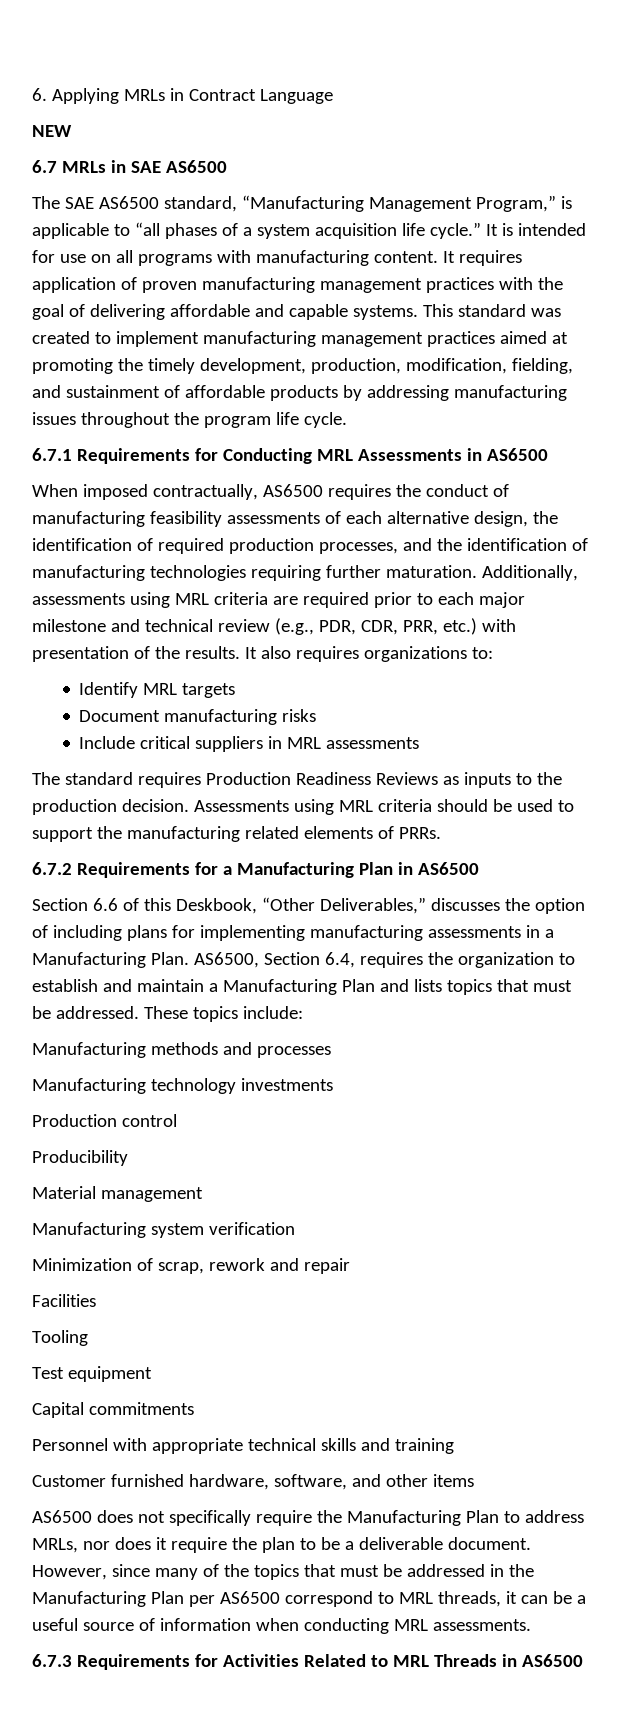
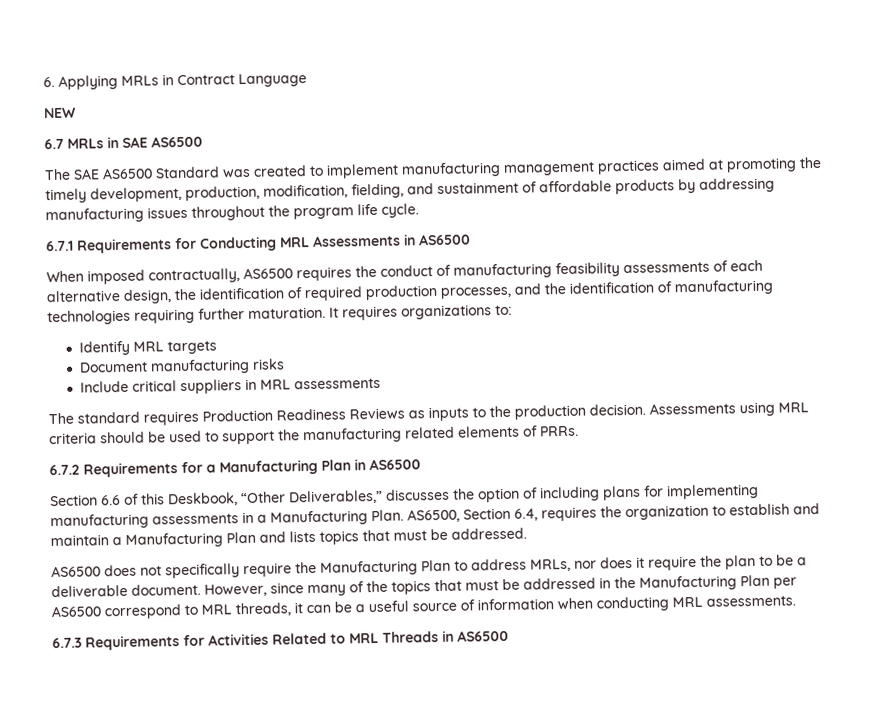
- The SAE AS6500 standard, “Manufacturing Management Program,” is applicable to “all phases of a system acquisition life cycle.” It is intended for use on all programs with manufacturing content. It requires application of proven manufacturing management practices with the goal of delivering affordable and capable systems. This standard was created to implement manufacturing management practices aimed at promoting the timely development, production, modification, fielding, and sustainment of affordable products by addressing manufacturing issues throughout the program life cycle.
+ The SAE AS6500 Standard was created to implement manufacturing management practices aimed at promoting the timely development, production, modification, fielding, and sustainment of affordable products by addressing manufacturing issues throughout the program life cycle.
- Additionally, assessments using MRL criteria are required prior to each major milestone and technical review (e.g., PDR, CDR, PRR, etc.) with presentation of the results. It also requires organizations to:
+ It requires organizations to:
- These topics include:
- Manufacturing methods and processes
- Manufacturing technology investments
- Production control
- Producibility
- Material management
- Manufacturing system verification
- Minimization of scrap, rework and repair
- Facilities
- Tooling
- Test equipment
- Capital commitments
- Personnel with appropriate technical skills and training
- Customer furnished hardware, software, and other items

• **Task to complete**: Scan the material above for "technical". Copy every line where it appears.

• **Solved problem**:
- Additionally, assessments using MRL criteria are required prior to each major milestone and technical review (e.g., PDR, CDR, PRR, etc.) with presentation of the results. It also requires organizations to:
- Personnel with appropriate technical skills and training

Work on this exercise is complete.